The present invention relates to a wood golf club head.
Various design targets are set when designing wood golf club heads. For example, JP 2010-99408A (hereinafter, called Patent Literature 1) discloses a wood golf club in which the vertical moment of inertia of the head can be increased while maintaining a low sweet spot height. More specifically, in Patent Literature 1, an oblong shape is circumscribed around a projected image of the head that is projected on a reference surface in the state in which the sole portion is placed on the reference surface with a given lie angle, and the oblong shape is divided into 3×3 equal oblong regions. Weight is distributed in the sole portion in units of the oblong regions.

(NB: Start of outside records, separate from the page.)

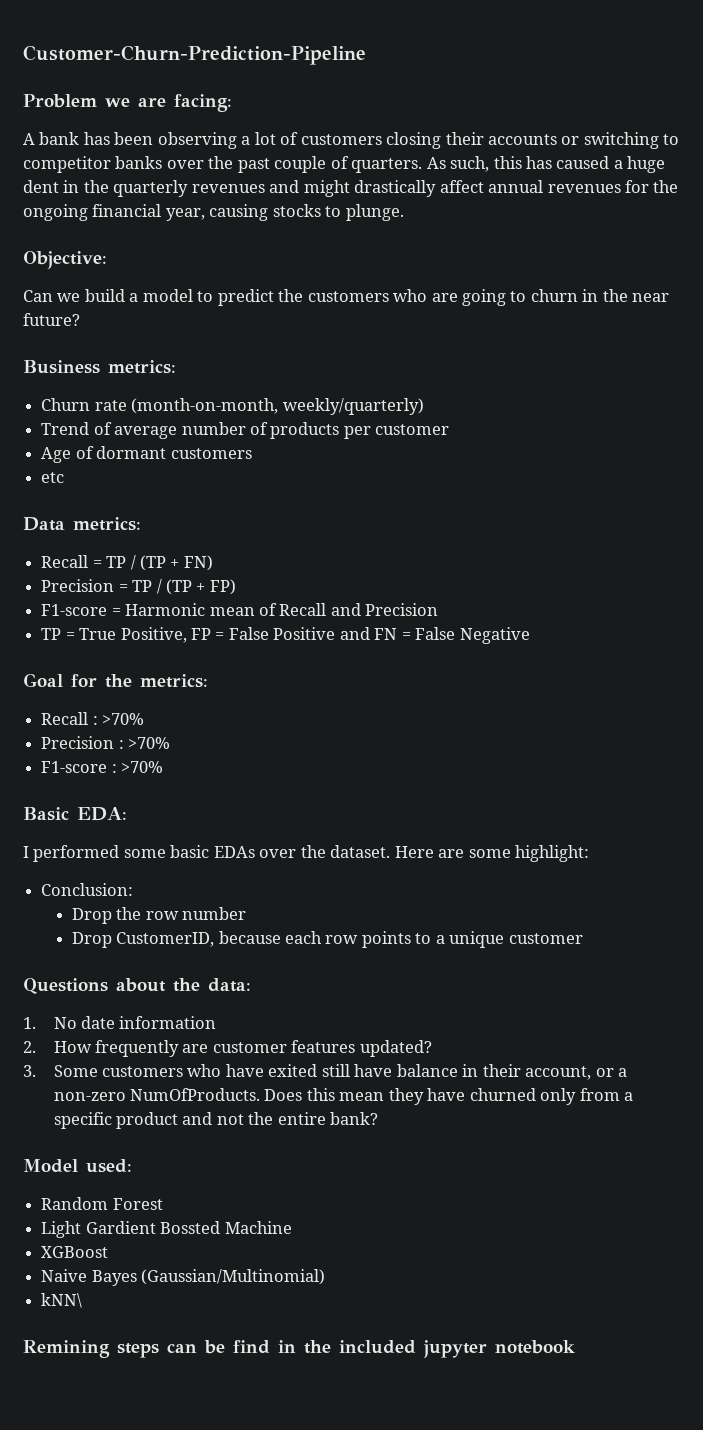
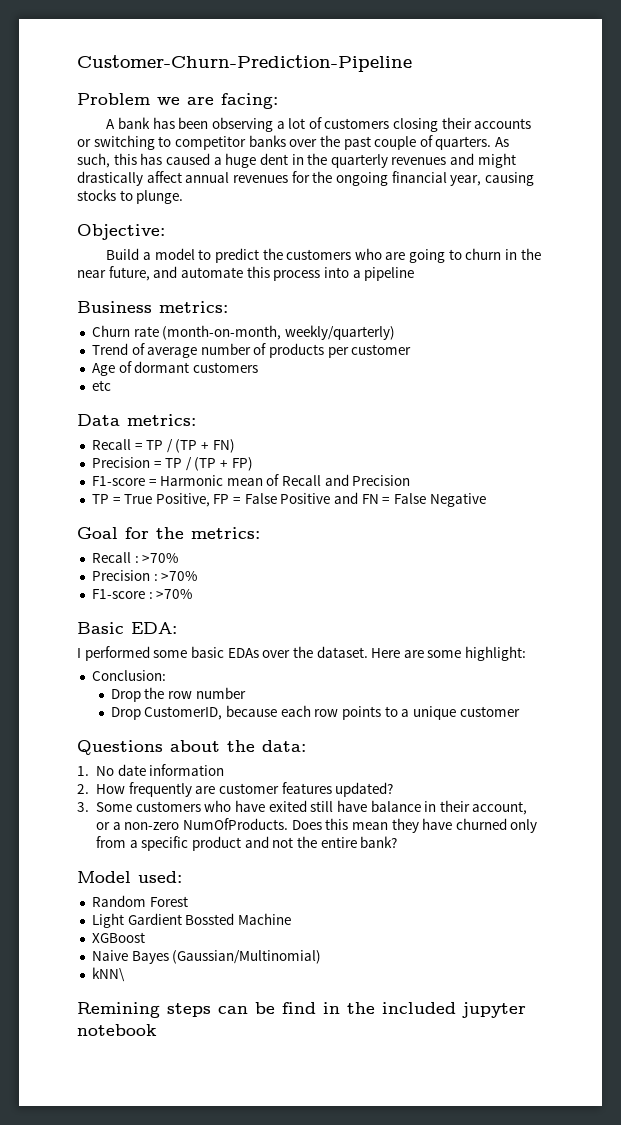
[23,289,125,302] Can we build -> [106,248,140,260] Build
[23,313,80,326] future? -> [108,266,415,281] future, and automate this process into a pipeline

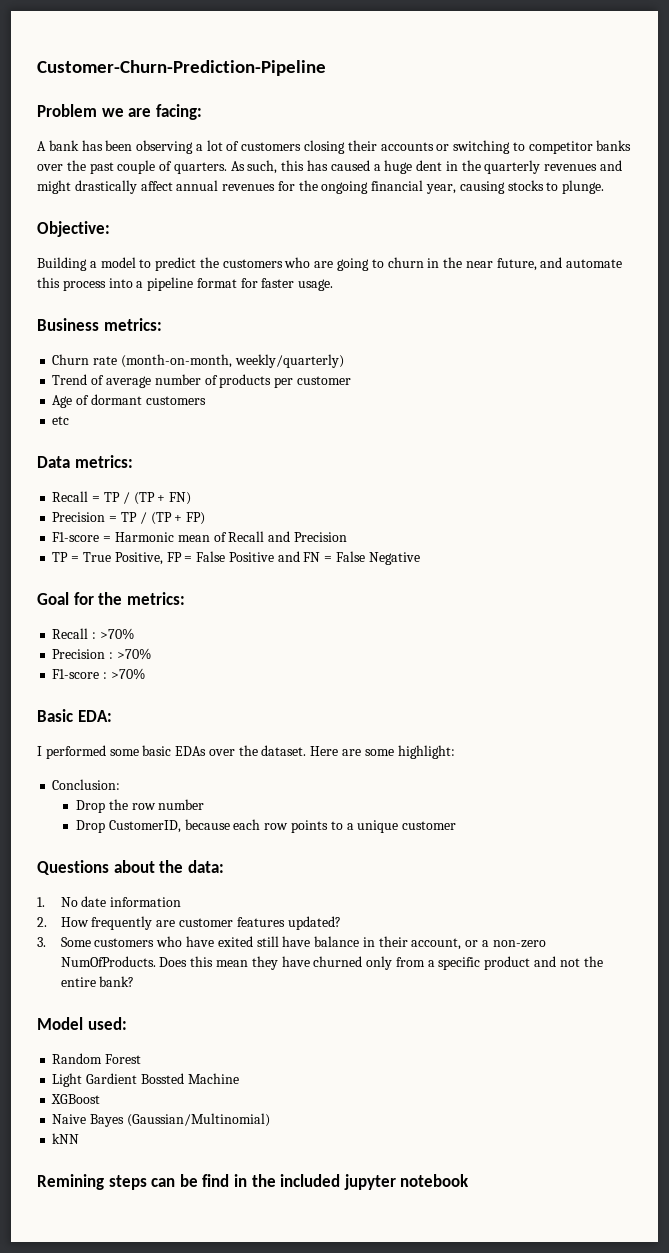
[106,248,140,260] Build -> [37,257,87,271] Building
(415, 274) none -> [196,278,334,291] format for faster usage.
[91,967,125,982] kNN\ -> [52,1133,80,1144] kNN

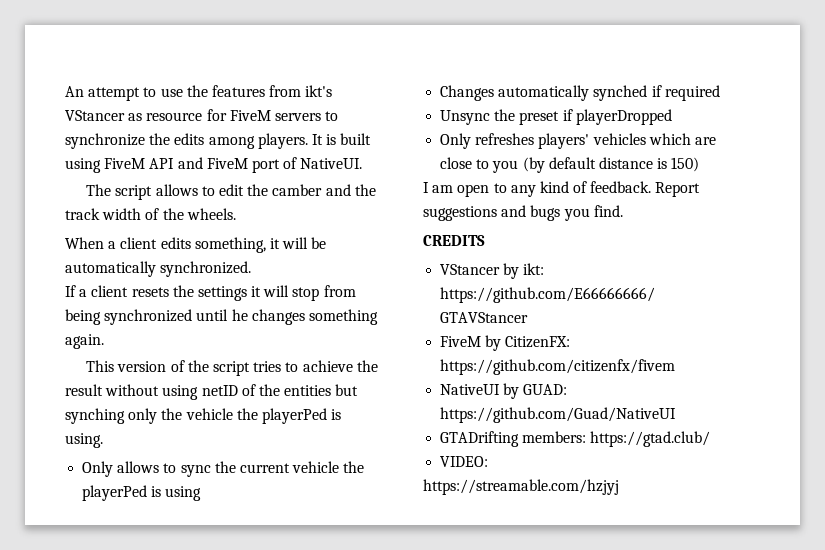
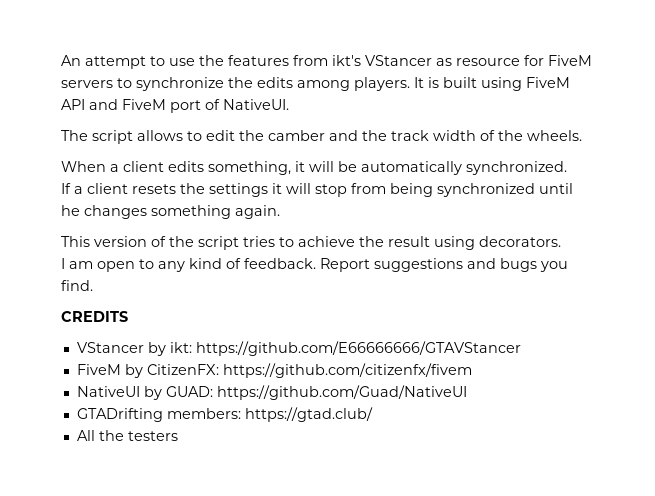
[105,384,359,400] [65,408,342,424] [65,433,103,448] [82,461,365,477] [82,485,202,501] [440,85,720,101] [440,109,672,125] [440,133,716,149] [440,157,700,173] without using netID of the entities but synching only the vehicle the playerPed is using. // Only allows to sync the current vehicle the playerPed is using // Changes automatically synched if required // Unsync the preset if playerDropped // Only refreshes players' vehicles which are close to you (by default distance is 150) -> [434,236,561,250] using decorators.
[440,456,489,467] [423,479,619,495] VIDEO: // https://streamable.com/hzjyj -> [76,430,178,441] All the testers

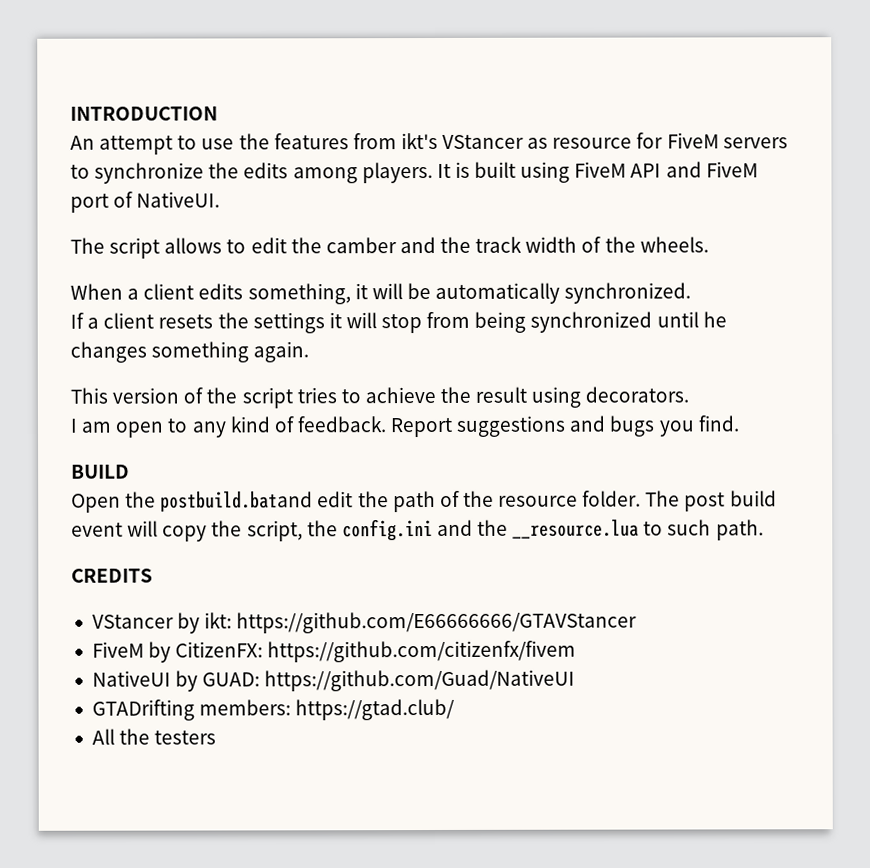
(61, 60) none -> [70,106,218,121] INTRODUCTION //
(93, 285) none -> [71,464,130,479] [71,490,777,513] [71,519,764,542] // BUILD // Open the postbuild.batand edit the path of the resource folder. The post build event will copy the script, the config.ini and the __resource.lua to such path.

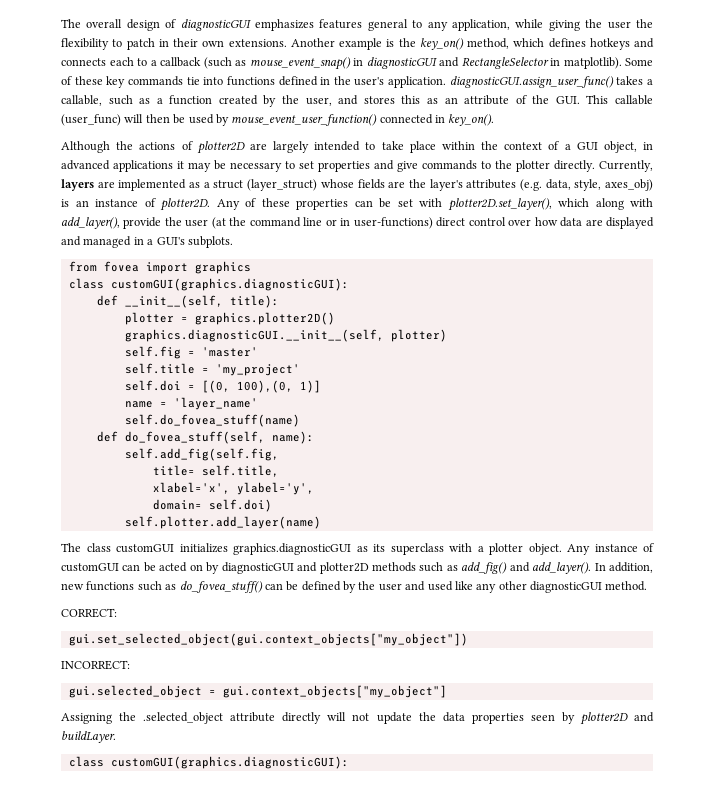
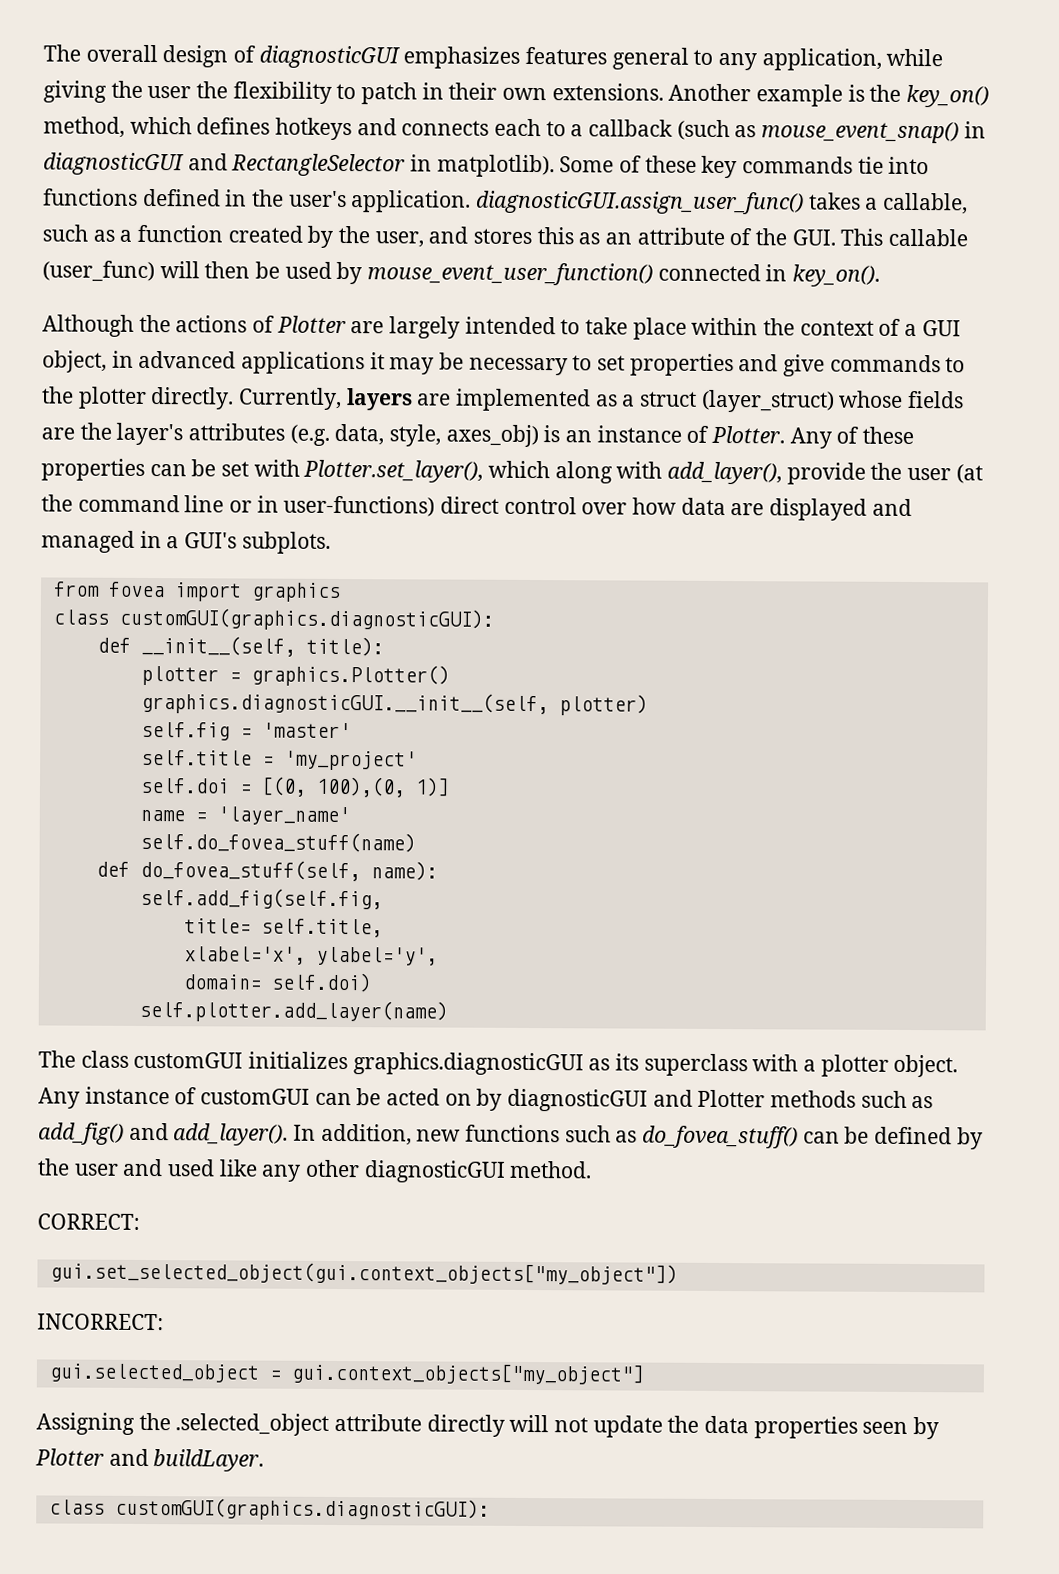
[196,141,245,154] plotter2D -> [276,315,346,334] Plotter
[160,198,210,211] plotter2D. -> [711,425,786,444] Plotter.
[447,198,552,211] plotter2D.set_layer(), -> [303,459,484,483] Plotter.set_layer(),
[194,312,335,325] graphics.plotter2D() -> [250,664,450,687] graphics.Plotter()
[319,562,369,574] plotter2D -> [697,1089,766,1108] Plotter
[579,712,628,725] plotter2D -> [35,1448,104,1466] Plotter

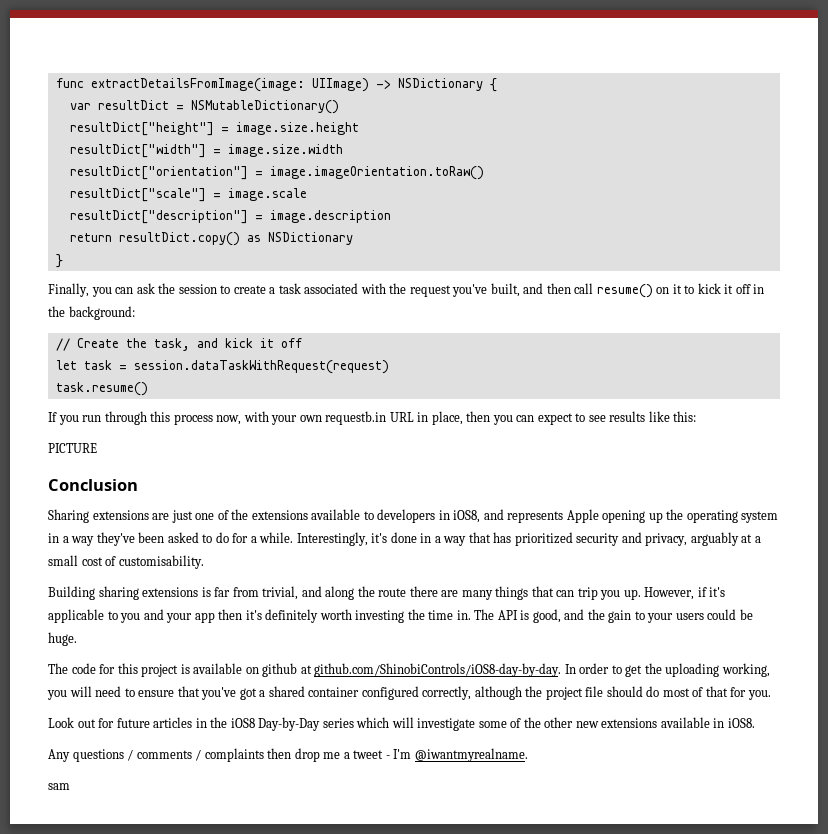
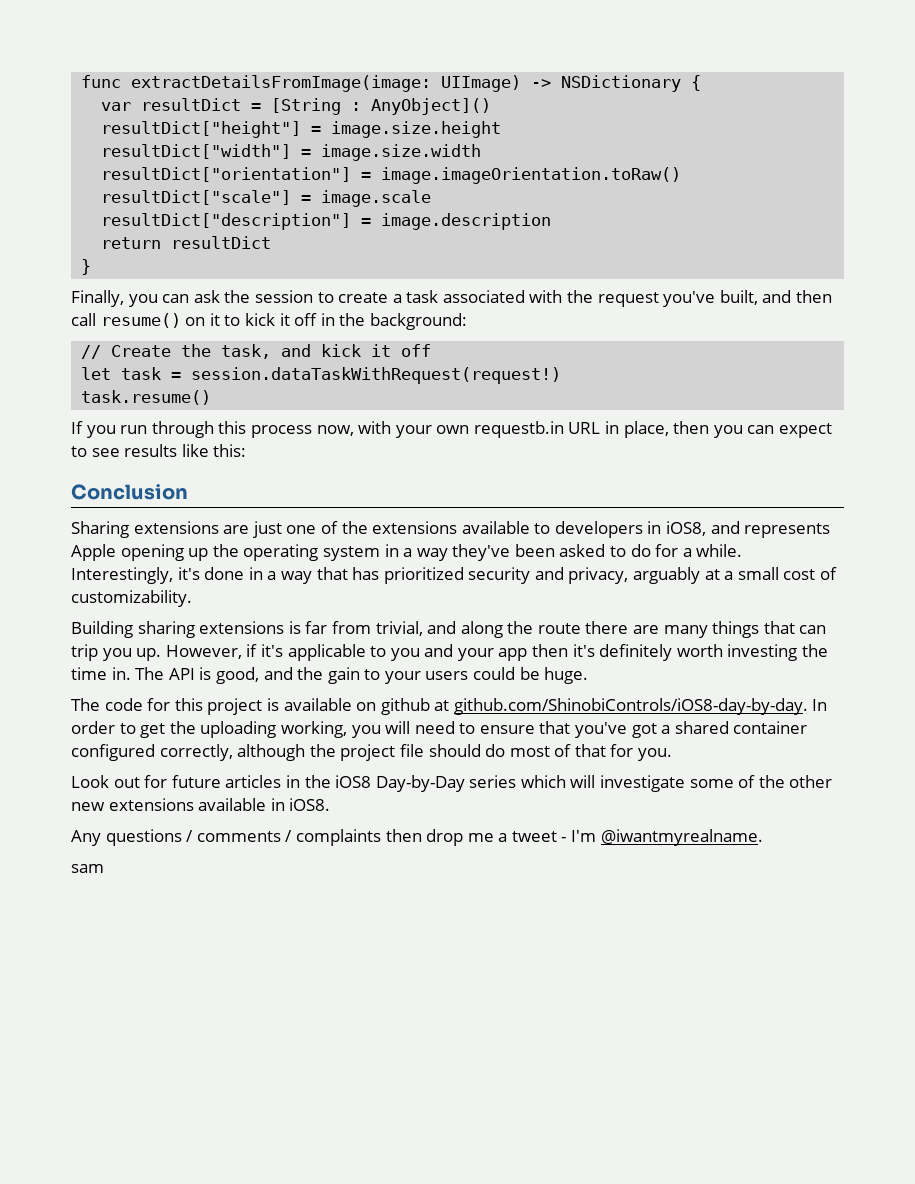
[190,100,339,114] NSMutableDictionary() -> [271,98,492,115] [String : AnyObject]()
[118,232,353,246] resultDict.copy() as NSDictionary -> [171,236,272,249] resultDict
[133,360,389,374] session.dataTaskWithRequest(request) -> [191,367,562,384] session.dataTaskWithRequest(request!)
[48,443,97,453] // PICTURE -> (247, 450) none
[118,555,204,569] customisability. -> [71,590,192,607] customizability.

More specifically, the head is designed such that the weight in the oblong region in the center on the face side and the oblong region in the center on the back side is greater than the weight in the oblong region in the center on the toe side and the oblong region in the center on the heel side.
Normally, a design target value for the total weight of the golf club head is determined in advance, and in many cases, there is a limit on the surplus weight that can be distributed for increasing the moment of inertia of the head. For this reason, if weight is simply distributed in units of 3×3 oblong regions as in Patent Literature 1, it is quite conceivable to not be able to obtain a sufficient moment of inertia for the head with limited surplus weight.
An object of the present invention is to provide a wood golf club head having a large moment of inertia for the head.
A wood golf club head according to a first aspect of the present invention includes a hollow structure body having a face surface for hitting a ball. The hollow structure body has an inner surface and a thick portion in a predetermined region on the inner surface excluding a rear surface of the face surface. The thick portion is located outward of a virtual curved surface and has an outer surface extending along the virtual curved surface. The virtual curved surface is (a) a curved surface centered about a predetermined reference point located inside the hollow structure body or (b) a curved surface having a central axis that is a straight line passing through a reference point located inside the hollow structure body.
A wood golf club head according to a second aspect of the present invention is the golf club head according to the first aspect, wherein the virtual curved surface is a curved surface that extends along an outer surface of a virtual sphere or ellipsoid centered about the reference point, or a virtual cylinder, elliptical cylinder, cone, or elliptical cone having a central axis that is a straight line passing through the reference point.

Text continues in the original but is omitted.